This is like the “food forest” concept described in permaculture, but on steroids.

The overarching idea is to create a forest-like ecosystem, but with as many of the niches filled with food-producing plants. For example, this could consist of a:

  • canopy of fruit or nut trees
  • a middle layer of food-producing bushes (rainforest plants should be a good fit)
  • ground layer of supporting plants, adding nutrients or attracting beneficial bugs

Contrast this to a typical orchard: the trees are carefully spaced to maximise production, but underneath there’s nothing but grass that needs to be constantly mowed. The trees themselves need constant feeding and management.

The orchard produces the most fruit, but only the fruit. The edible forest garden has more competition between plants, so the canopy produces less. But when you add up all the food produced at all the layers, it wins hands-down. Better yet, by mimicking a normal forest, only a little management is needed, and hopefully no maintenance.

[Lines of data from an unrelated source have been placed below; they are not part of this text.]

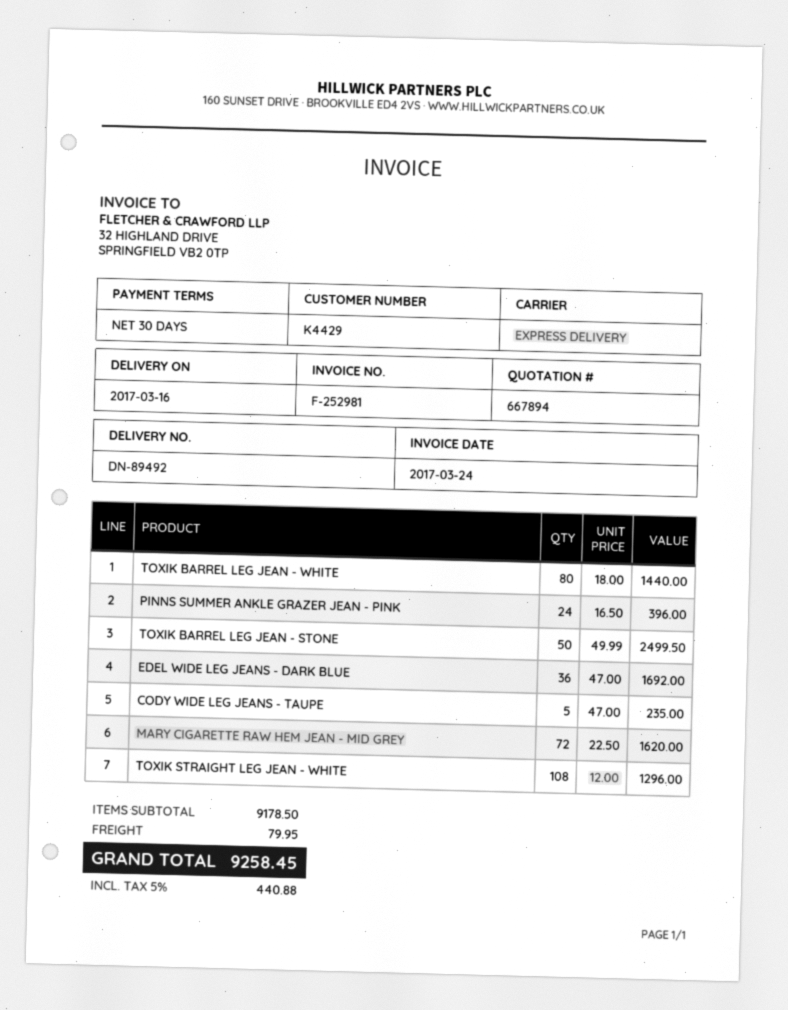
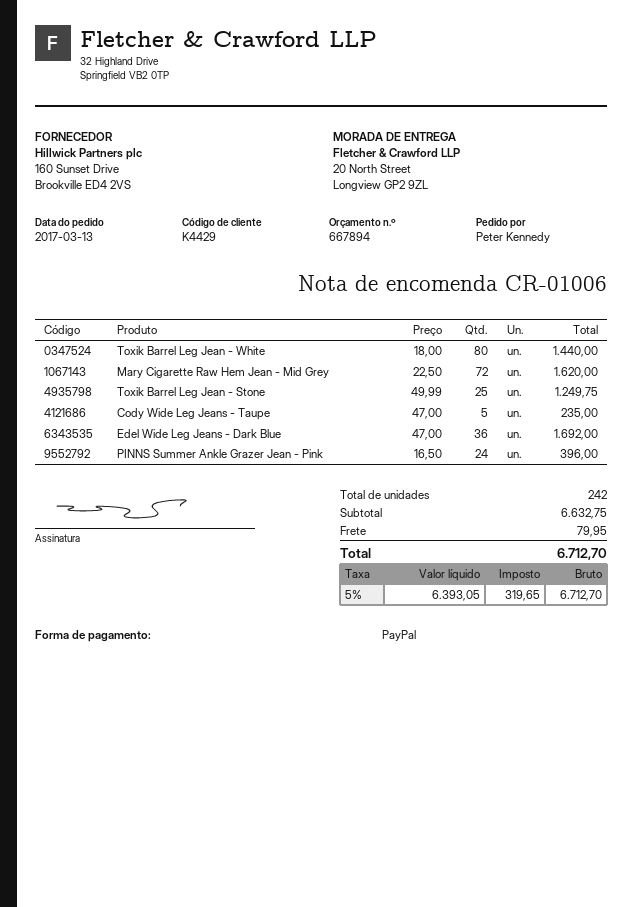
TOXIK BARREL LEG JEAN - STONE: 50 x 49.99 = 2499.50 -> 25 x 49.99 = 1249.75
TOXIK STRAIGHT LEG JEAN - WHITE: 108 x 12.00 = 1296.00 -> none
subtotal: 9178.50 -> 6632.75
tax: 5% = 440.88 -> 5% = 319.65
total: 9258.45 -> 6712.70

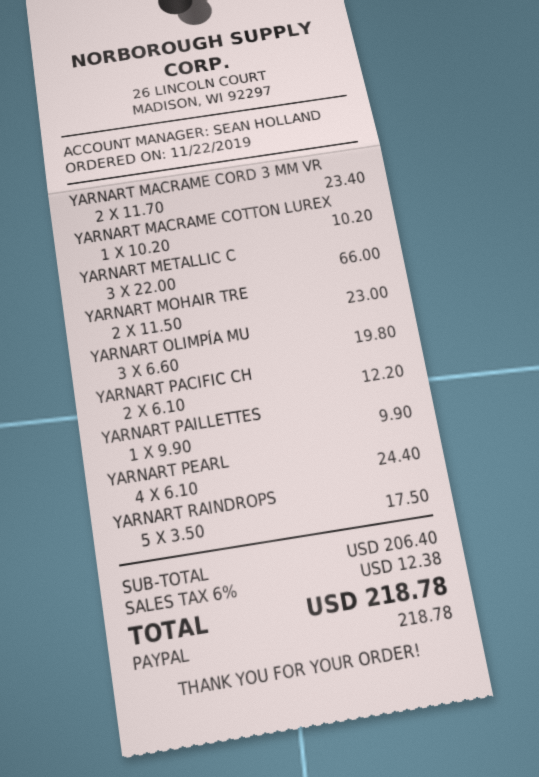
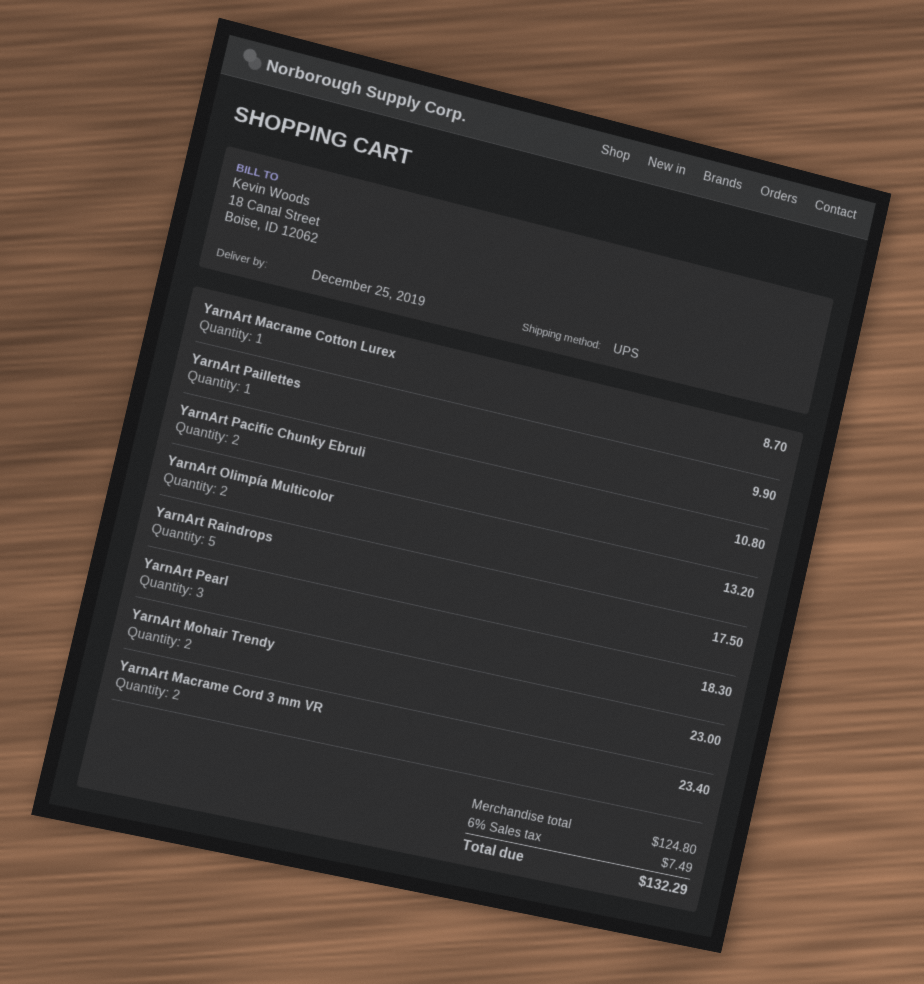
YARNART MACRAME COTTON LUREX: 1 for 10.20 -> 1 for 8.70
YARNART METALLIC C: 3 for 66.00 -> none
YARNART OLIMPÍA MU: 3 for 19.80 -> 2 for 13.20
YARNART PACIFIC CH: 2 for 12.20 -> 2 for 10.80
YARNART PEARL: 4 for 24.40 -> 3 for 18.30
subtotal: 206.40 -> 124.80
tax: 6% = 12.38 -> 6% = 7.49
total: 218.78 -> 132.29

Has this been done in Australia?

The original ideas come out of North America and the UK, and this is where most of the real-life examples come from. I’ve heard of a few small-scale gardens in Australia, but I suspect there’s not many in total.

So my goal is to fully explore this concept in temperate Australia, utilising native bushfoods and rainforest plants wherever possible.

The books are very heavy-weight, and the approach requires a huge amount of planning. It may be 6-12 months before even the first plant goes into the ground.

I’ll write up our journey as it progresses, starting with our goals for the edible forest garden, and then working steadily down into design details.

Give us 10-20 years, and voila, there should be an edible forest! Lucky for us it’s the journey we’re looking forward to 🙂

PS. the pair of Edible Forest Gardens books are excellent, and I’d highly recommend you get a copy if you want to take food forests to the next step…

 

We’re now officially farmers!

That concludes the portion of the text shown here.